Society has changed. The machinery is much more advanced and most people have little work as the ubiquitous robots do nearly everything. Many are ‘vidiots’, who spend their time immersed in entertainment, not even perceiving the world around them. The biggest fish in the capitalist pond is Baintronics, founded by Machine Man’s old enemy Sunset Bain, using technology wrested from him. Machine Man has been dismantled and consigned to a packing case in a warehouse but an automated ‘bot scouring for rubbish, picks it up and discards it as obsolete.

At the dump, he’s recovered and reactivated by a gang of scavengers colloquially known as Midnight Wreckers, who are involved in the illegal robot trade. The midnight wreckers are regularly hunted down by Baintronics forces. When Sunset Bain discovers that Machine Man is reactivated, she fears for her business and safety and proceeds to hunt him down.
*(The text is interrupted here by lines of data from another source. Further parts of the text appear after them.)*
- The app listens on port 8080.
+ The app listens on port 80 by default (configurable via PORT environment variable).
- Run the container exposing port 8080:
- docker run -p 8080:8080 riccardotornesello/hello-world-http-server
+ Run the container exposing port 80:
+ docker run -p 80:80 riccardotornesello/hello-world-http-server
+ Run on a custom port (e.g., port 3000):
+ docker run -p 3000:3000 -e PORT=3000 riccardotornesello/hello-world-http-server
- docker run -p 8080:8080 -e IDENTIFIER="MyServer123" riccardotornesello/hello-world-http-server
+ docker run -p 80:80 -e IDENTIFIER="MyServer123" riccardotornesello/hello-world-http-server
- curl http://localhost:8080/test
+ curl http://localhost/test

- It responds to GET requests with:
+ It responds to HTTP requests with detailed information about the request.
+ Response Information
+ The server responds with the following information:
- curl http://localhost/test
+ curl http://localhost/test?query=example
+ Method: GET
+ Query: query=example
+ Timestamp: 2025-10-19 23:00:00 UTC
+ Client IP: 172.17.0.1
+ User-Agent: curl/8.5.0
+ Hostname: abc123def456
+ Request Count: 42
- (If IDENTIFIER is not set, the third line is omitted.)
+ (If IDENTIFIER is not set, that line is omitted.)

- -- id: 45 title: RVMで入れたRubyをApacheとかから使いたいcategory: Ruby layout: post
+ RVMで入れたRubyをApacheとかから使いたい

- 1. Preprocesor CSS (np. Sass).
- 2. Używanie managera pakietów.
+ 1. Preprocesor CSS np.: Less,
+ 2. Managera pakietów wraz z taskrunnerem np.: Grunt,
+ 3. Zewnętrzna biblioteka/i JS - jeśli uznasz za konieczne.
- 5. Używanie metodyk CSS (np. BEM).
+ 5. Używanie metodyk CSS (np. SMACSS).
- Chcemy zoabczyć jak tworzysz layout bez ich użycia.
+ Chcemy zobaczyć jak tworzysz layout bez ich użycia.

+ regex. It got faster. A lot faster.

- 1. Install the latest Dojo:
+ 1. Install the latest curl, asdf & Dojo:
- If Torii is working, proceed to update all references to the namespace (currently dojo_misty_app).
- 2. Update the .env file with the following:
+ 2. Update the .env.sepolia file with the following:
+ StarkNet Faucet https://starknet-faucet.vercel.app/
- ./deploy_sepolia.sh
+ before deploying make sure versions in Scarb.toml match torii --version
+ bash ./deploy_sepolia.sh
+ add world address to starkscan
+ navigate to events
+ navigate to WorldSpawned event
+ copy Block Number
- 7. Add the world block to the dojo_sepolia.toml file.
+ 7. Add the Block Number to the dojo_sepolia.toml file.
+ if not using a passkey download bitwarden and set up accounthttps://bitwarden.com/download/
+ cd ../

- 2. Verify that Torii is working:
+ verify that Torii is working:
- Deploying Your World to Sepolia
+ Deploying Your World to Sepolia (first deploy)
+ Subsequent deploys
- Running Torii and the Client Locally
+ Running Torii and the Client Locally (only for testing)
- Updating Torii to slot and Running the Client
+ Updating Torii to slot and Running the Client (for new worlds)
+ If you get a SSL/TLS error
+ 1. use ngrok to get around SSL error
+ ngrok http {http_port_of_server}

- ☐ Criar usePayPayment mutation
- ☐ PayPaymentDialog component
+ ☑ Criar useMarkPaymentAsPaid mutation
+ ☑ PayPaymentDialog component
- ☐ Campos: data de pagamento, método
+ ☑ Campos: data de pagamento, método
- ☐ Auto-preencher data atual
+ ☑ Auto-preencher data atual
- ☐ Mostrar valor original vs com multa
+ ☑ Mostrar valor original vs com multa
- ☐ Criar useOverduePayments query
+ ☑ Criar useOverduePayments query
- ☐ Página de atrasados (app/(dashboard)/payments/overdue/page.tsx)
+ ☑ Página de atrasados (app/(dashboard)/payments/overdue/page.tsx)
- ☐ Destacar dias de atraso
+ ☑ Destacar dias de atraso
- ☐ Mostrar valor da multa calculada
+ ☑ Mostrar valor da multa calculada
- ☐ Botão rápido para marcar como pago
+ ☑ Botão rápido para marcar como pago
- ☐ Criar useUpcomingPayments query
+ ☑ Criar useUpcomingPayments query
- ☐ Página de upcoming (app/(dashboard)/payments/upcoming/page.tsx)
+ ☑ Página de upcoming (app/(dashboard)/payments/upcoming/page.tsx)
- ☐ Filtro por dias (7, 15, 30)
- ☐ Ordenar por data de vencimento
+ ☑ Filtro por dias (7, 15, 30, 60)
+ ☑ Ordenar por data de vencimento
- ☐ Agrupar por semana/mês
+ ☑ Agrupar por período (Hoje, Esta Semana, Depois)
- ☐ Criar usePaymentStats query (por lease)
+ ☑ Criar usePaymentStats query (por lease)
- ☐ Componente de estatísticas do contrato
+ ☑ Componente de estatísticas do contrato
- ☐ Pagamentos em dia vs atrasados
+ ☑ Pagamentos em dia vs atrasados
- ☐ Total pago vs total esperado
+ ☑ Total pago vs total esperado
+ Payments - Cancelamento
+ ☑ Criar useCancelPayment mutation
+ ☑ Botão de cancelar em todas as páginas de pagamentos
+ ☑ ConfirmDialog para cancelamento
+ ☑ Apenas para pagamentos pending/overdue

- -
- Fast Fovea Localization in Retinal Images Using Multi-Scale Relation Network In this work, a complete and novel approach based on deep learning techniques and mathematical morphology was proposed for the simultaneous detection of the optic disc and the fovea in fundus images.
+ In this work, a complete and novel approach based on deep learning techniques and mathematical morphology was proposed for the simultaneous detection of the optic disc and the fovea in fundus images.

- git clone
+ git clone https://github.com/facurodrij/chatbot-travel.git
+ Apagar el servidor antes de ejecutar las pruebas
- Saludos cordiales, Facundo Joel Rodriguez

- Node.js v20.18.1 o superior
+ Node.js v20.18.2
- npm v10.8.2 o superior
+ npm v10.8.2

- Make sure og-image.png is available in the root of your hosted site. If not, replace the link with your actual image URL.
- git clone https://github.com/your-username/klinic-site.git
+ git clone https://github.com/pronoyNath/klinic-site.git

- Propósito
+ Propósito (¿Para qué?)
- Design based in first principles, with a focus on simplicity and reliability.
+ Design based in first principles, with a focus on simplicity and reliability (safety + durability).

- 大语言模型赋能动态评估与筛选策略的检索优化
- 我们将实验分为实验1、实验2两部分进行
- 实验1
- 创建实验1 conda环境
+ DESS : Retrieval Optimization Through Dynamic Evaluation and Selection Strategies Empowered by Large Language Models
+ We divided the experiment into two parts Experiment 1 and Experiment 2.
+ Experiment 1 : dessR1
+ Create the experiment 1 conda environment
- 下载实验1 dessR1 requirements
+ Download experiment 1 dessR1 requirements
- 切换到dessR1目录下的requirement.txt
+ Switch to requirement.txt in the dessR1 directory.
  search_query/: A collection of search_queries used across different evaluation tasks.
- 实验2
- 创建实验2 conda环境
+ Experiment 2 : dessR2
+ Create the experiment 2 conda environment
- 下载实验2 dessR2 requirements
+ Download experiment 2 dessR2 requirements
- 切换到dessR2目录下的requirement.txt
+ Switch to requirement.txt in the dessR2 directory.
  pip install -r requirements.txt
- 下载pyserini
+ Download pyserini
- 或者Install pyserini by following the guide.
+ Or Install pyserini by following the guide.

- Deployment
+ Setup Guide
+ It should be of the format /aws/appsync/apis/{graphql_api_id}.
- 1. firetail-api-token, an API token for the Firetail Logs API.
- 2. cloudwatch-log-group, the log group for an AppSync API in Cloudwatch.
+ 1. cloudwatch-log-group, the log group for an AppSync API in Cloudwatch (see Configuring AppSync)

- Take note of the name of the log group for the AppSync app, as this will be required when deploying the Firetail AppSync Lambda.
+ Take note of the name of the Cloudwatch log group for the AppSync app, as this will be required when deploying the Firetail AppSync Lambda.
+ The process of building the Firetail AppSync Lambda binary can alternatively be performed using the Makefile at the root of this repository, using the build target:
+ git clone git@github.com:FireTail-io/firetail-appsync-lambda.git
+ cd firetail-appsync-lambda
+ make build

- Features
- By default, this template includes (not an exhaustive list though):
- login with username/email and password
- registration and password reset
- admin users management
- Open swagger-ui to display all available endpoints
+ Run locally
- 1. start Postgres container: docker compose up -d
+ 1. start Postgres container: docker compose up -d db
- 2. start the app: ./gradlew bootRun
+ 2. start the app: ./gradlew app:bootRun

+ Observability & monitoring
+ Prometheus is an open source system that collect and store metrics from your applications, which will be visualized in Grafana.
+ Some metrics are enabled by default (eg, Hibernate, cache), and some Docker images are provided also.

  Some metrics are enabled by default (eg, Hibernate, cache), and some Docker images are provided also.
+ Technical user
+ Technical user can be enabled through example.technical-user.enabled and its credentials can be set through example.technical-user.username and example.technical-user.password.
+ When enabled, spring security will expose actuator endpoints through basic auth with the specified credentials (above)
Machine Man is a Kirby concept, of course, and the Midnight Wreckers, though young adults, are somewhat reminiscent of those old Kirby kid gangs. The layouts for three quarters of it are by Herb Trimpe who picked up a lot from Jim Steranko and has always been good at the storytelling aspects of comicbooks even if his illustration skills weren’t terrific. The finished art and colouring is by one-time Kirby clone Barry Windsor-Smith who turns in a beautiful job as usual. Early in his career, Windsor-Smith dropped Kirby for the Pre-Raphaelites and began doing very detailed line-work which established him as one of the greats. Odd that he chose to work over Trimpe layouts but maybe he was rusty on panel-to-panel art after doing those high class expensive limited edition paintings. At any rate, the two men combine beautifully and Barry did his own layouts for the last issue. The detailed and beautiful colouring is much better than you get in the standard comicbooks of the time.

The plot’s gripping enough and the dialogue is clever. When scripting the latter issues of Machine Man’s own title in 1978, DeFalco had him wisecracking like Spider-Man and also went in too heavy with alliteration in both dialogue and captions. That was annoying. A decade later, he had lost those bad habits and the script is very good. Several characters from our hero’s past show up as well as the 2020 version of Iron Man, a bad guy working for Bain in the future.

Serving up 93 pages of solid story this is an enjoyable read with excellent visuals. It retailed for US $ 6.95 or CAN $ 9.25 when it was issued. Unfortunately, it now costs £19.99 second hand on the UK version of the world’s biggest book site. The price is probably due to art by the famous Barry Windsor-Smith but you might pick it up cheaper elsewhere. It’s worth trying.

Eamonn Murphy

December 2016

(pub: Marvel. 96 page graphic novel softcover, 1988. Price: around £19.99 (UK). ASIN: B00071OMTW)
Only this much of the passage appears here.